Financially strong sponsors of defined benefit schemes should not follow the “easy path” of scheme funding following the Regulator’s new code. The new code may tempt some employers to seek lower contributions, a more risky investment strategy and to take their foot off the gas when it comes to de-risking and buyouts/buyins. This would be a dangerous move and may harm the sponsor in the long term.
The vast majority of defined benefit schemes will end up in one of two places – with an insurance company or with the PPF – they will not run on until the last pensioner dies. Therefore, given that the second option is usually caused by the insolvency of the sponsor, the aim is surely to reach a buyin/buyout with an insurer at some point.
With recent improvements in funding levels and with companies beginning to strengthen post-recession, 2014 is a year when many employers have finally been able to look again at de-risking measures. Whether that be liability management, selective buyins or full buyouts, my message is to continue to de-risk and ultimately to get out as soon as you can.

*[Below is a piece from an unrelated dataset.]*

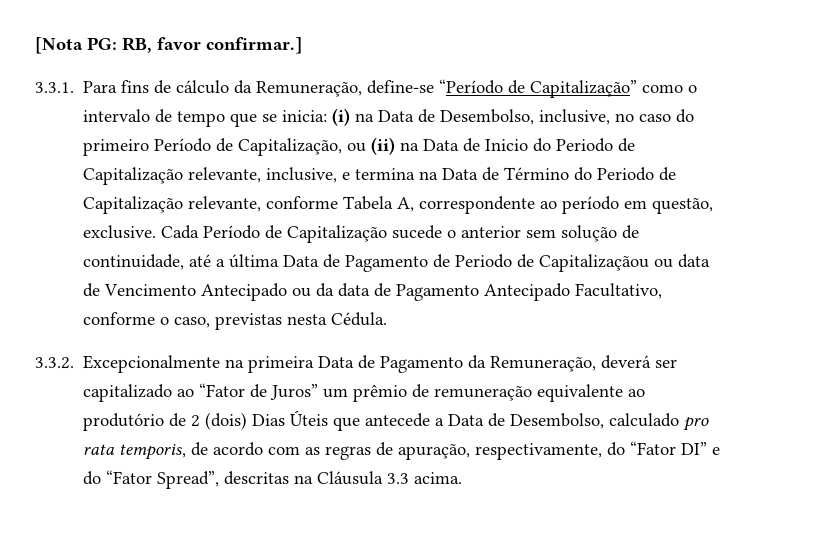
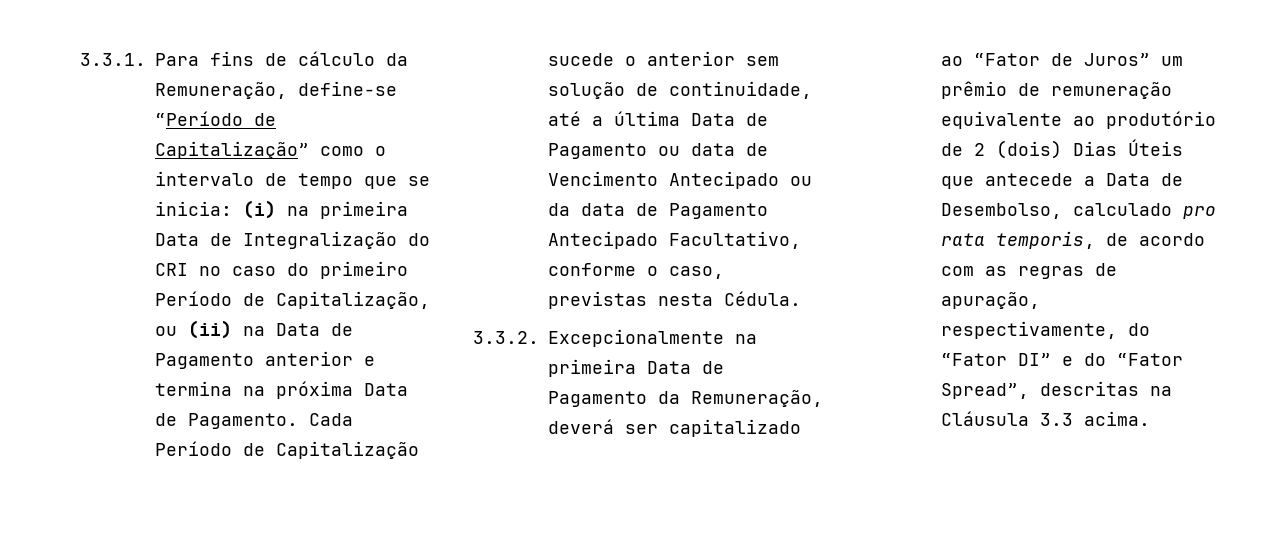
- [Nota PG: RB, favor confirmar.]
- 3.3.1. Para fins de cálculo da Remuneração, define-se “Período de Capitalização” como o intervalo de tempo que se inicia: (i) na Data de Desembolso, inclusive, no caso do primeiro Período de Capitalização, ou (ii) na Data de Inicio do Periodo de Capitalização relevante, inclusive, e termina na Data de Término do Periodo de Capitalização relevante, conforme Tabela A, correspondente ao período em questão, exclusive.
+ 3.3.1. Para fins de cálculo da Remuneração, define-se “Período de Capitalização” como o intervalo de tempo que se inicia: (i) na primeira Data de Integralização do CRI no caso do primeiro Período de Capitalização, ou (ii) na Data de Pagamento anterior e termina na próxima Data de Pagamento.
- Cada Período de Capitalização sucede o anterior sem solução de continuidade, até a última Data de Pagamento de Periodo de Capitalizaçãou ou data de Vencimento Antecipado ou da data de Pagamento Antecipado Facultativo, conforme o caso, previstas nesta Cédula.
+ Cada Período de Capitalização sucede o anterior sem solução de continuidade, até a última Data de Pagamento ou data de Vencimento Antecipado ou da data de Pagamento Antecipado Facultativo, conforme o caso, previstas nesta Cédula.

There are employers who struggle to fund their schemes and they should never pay more to a scheme than they can afford. The new code gives distressed employers some relief and hope that they will be given the necessary flexibility and time to sort out their funding deficits. It should encourage these employers to engage in the funding and investment process and collaborate with trustees to reach positive solution for their schemes. This will also mean reaching a landing on appetite for risk and looking at what might happen if things go off track which some employers may not have considered in detail yet.
Managing a defined benefit scheme is like climbing a mountain. You may see what you think is an easy path, but following it inevitably takes longer. If you can, just keep going straight up.